SharePoint & Ecosystem Integration
- Support and enhance integrations with SharePoint, typically via Microsoft Graph API or SharePoint API.
- Configure and manage OAuth2 / Azure AD application registrations, permissions, and token flows for secure SharePoint access.
- Ensure secure and reliable data exchange between the SaaS platform and SharePoint for document management, file synchronization, and metadata handling.
Security, Reliability & Compliance
- Manage secrets and sensitive configuration with Azure Key Vault and GitHub Secrets.
- Implement security best practices in CI/CD, including scanning, least privilege access, protected branches, and deployment approvals.
- Contribute to backup, restore, and disaster recovery strategies for infrastructure and data.
- Support compliance and governance efforts, including auditability, data retention, and data residency.
Collaboration & Culture
- Work closely with engineering teams to promote DevOps practices and a you build it, you run it mindset.
- Produce clear documentation for environments, pipelines, and runbooks.
- Provide technical guidance to other engineers on cloud-native patterns, observability, and deployment best practices.
Required Qualifications
- 3 7+ years of experience in DevOps, Site Reliability Engineering, or Infrastructure Engineering roles, ideally in a SaaS environment.

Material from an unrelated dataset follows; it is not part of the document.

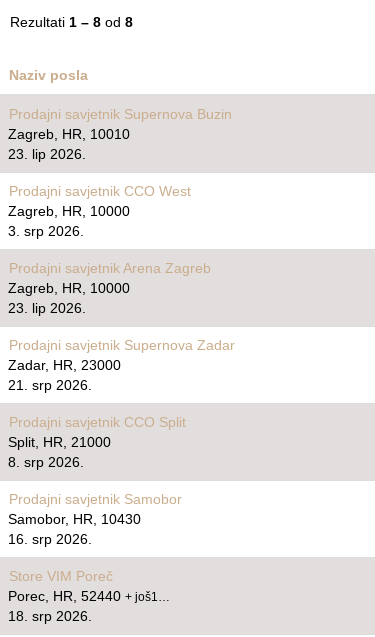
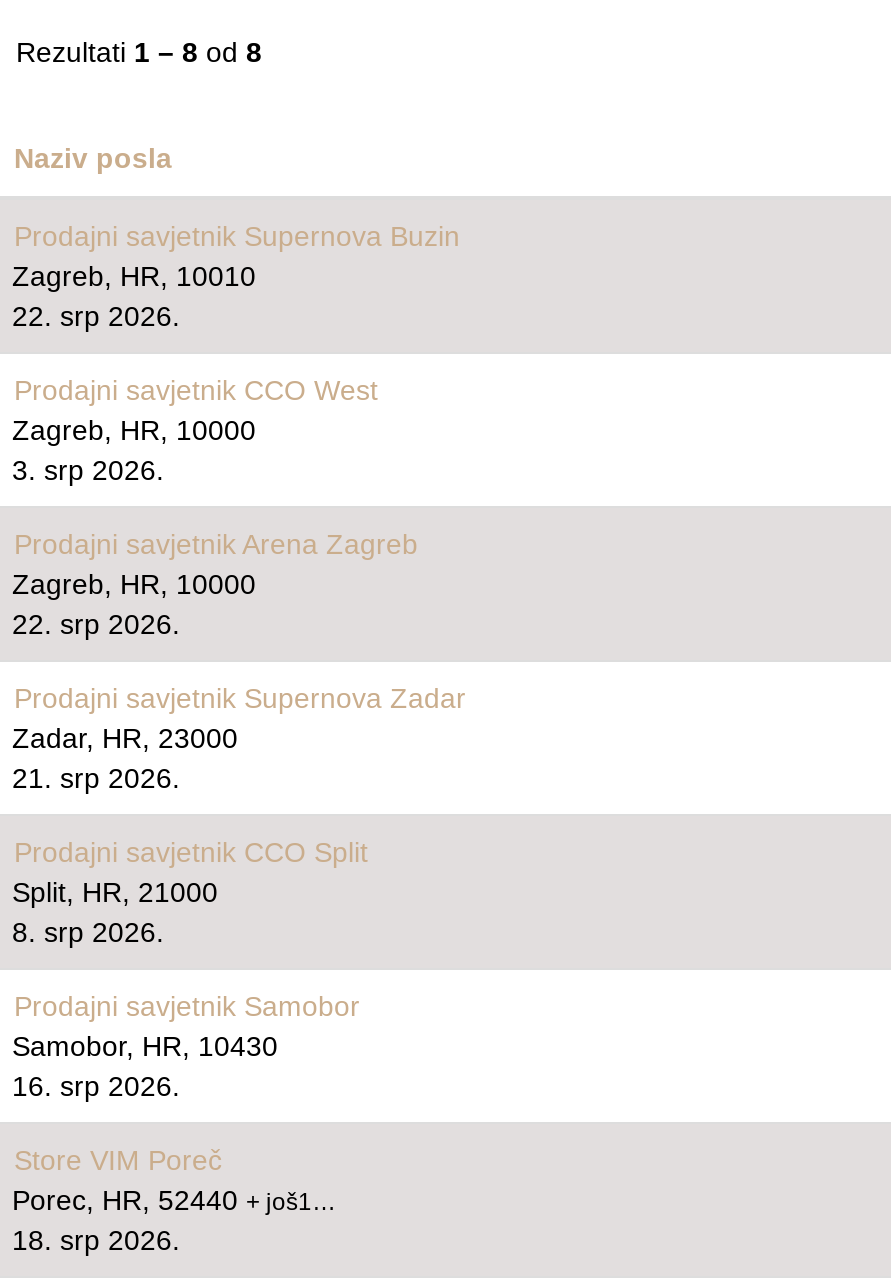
- 23. lip 2026.
+ 22. srp 2026.

- 23. lip 2026.
+ 22. srp 2026.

- Strong hands-on experience with Microsoft Azure, including Azure Container Apps or AKS, Azure Postgres, Key Vault, Application Insights, Log Analytics, and related services.

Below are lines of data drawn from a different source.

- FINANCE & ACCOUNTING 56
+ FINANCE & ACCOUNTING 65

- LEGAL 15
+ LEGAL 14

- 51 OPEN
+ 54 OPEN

- Solid experience designing and maintaining CI/CD pipelines, preferably with GitHub Actions.
- Proficiency with Docker and container-based deployment patterns.
- Experience deploying and operating Python/FastAPI services in production, including logging, metrics, and health checks.
- Practical knowledge of SQLAlchemy and database migrations (e.g., Alembic) in a multi-environment setup.
- Good understanding of PostgreSQL operations, including performance tuning, indexing, connection pooling, and backup/restore.
- Familiarity with front-end build and deployment workflows (React, npm/yarn, environment-specific builds).
- Experience in integrating with SharePoint or other Microsoft 365 services using Graph API, OAuth2, and Azure AD is strongly preferred.
- Strong scripting skills (e.g., Python, Bash, or PowerShell) for automation.
- Comfort with infrastructure as code (e.g., Bicep, ARM templates, Terraform, or similar).
Nice-to-Have
- Experience with multi-instance SaaS architectures and multi-database strategies.
- Background with AKS, Azure Functions, or other Azure PaaS offerings.
- Familiarity with security and compliance frameworks such as SOC 2, ISO 27001, or GDPR.
- Experience with monitoring and observability stacks (e.g., Prometheus, OpenTelemetry).
- Previous work in a regulated or enterprise environment (e.g., healthcare, finance, manufacturing).
Soft Skills
- Strong communication skills and the ability to explain technical concepts to non-technical stakeholders.
- Ownership mindset, with a focus on reliability, performance, and developer experience.
- Comfort working in a collaborative, cross-functional team environment.
- Pragmatic, outcome-oriented, and able to balance speed versus safety.